Днем был суд. Акантов в нем не участвовал. Триста китайцев, часть матросов бронепоезда и двадцать коммунистов, отобранных комендантом Арчаковым, подлежали уничтожению. Дело Бродского было выделено. Оно запуталось.

За завтраком, в помещении пристанционного трактира, комендант говорил Акантову:
— У меня, знаете, Егор Иванович, странное впечатление от этого жиденыша… По приказанию комиссара, в Москве собирал труппу артистов для агитационного поезда южного фронта.
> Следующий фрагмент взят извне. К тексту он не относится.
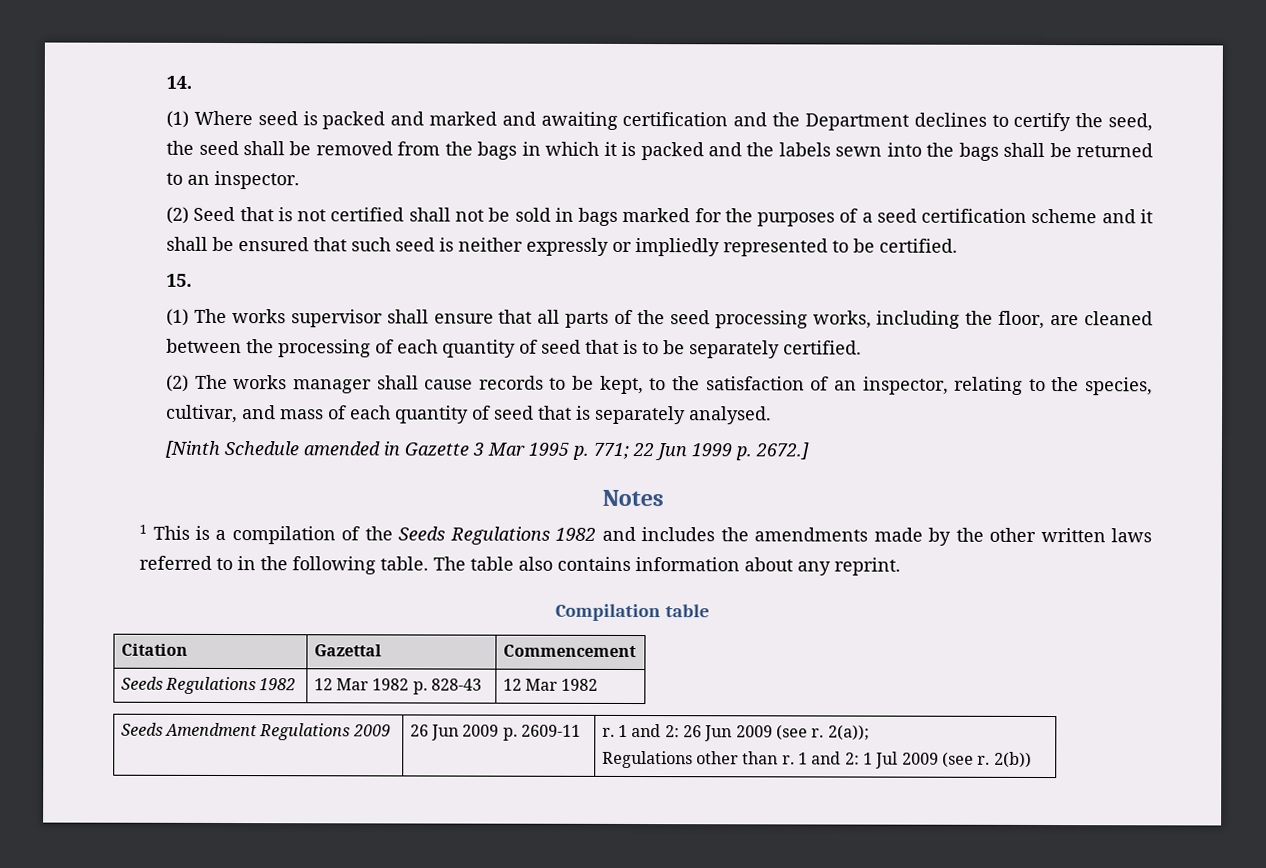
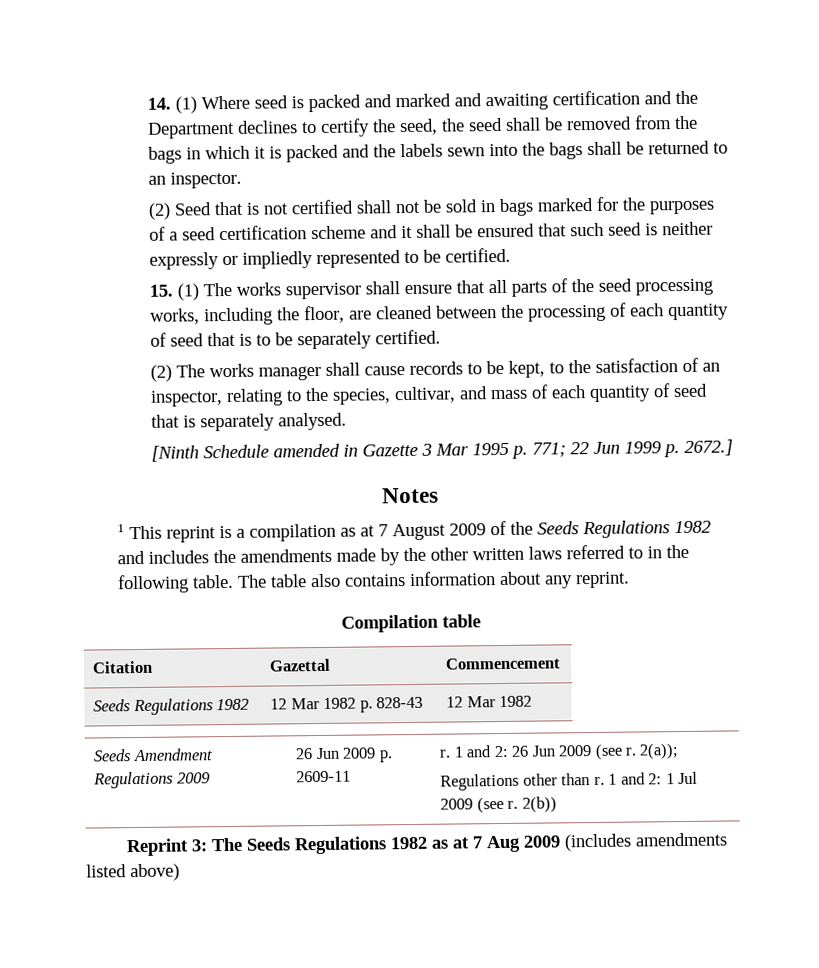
- 14.
- (1) Where seed is packed and marked and awaiting certification and the Department declines to certify the seed, the seed shall be removed from the bags in which it is packed and the labels sewn into the bags shall be returned to an inspector.
+ 14. (1) Where seed is packed and marked and awaiting certification and the Department declines to certify the seed, the seed shall be removed from the bags in which it is packed and the labels sewn into the bags shall be returned to an inspector.
- 15.
- (1) The works supervisor shall ensure that all parts of the seed processing works, including the floor, are cleaned between the processing of each quantity of seed that is to be separately certified.
+ 15. (1) The works supervisor shall ensure that all parts of the seed processing works, including the floor, are cleaned between the processing of each quantity of seed that is to be separately certified.
- 1 This is a compilation of the Seeds Regulations 1982 and includes the amendments made by the other written laws referred to in the following table.
+ 1 This reprint is a compilation as at 7 August 2009 of the Seeds Regulations 1982 and includes the amendments made by the other written laws referred to in the following table.
+ Reprint 3: The Seeds Regulations 1982 as at 7 Aug 2009 (includes amendments listed above)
Так, ведь, его заставили это делать… Я отнюдь не юдофил, но мне все говорит, что он не коммунист, а вот артисточка-то наша, от которой тут все наши без ума, наводит меня на размышления… И что-то жиденыш этот про нее знает, да пока не говорит, то ли боится, то ли жалеет ее. И, если я кого поставил бы к стенке, так это многоуважаемую Магдалину Георгиевну, а того жиденыша отпустил бы с миром. Иди и больше не греши…
— Что же постановили?.. - спросил Акантов.
— Да приказал пока посадить в подвал, до выяснения личности. И часового не приставлю. Никуда он не убежит… А показания может дать прям аховые… Ключ поручику Гайдуку передал. Мы не красные, мы должны быть прежде всего, справедливы. Мы должны искать правду…

Расстреливали приговоренных под вечер. Заведовал этим поручик Гайдук, и в его распоряжение был назначен взвод из люто ненавидящих коммунистов людей. Это были убежденные, считавшие, что, в условиях гражданской войны, иного выхода нет. Куда же девать эту заразу?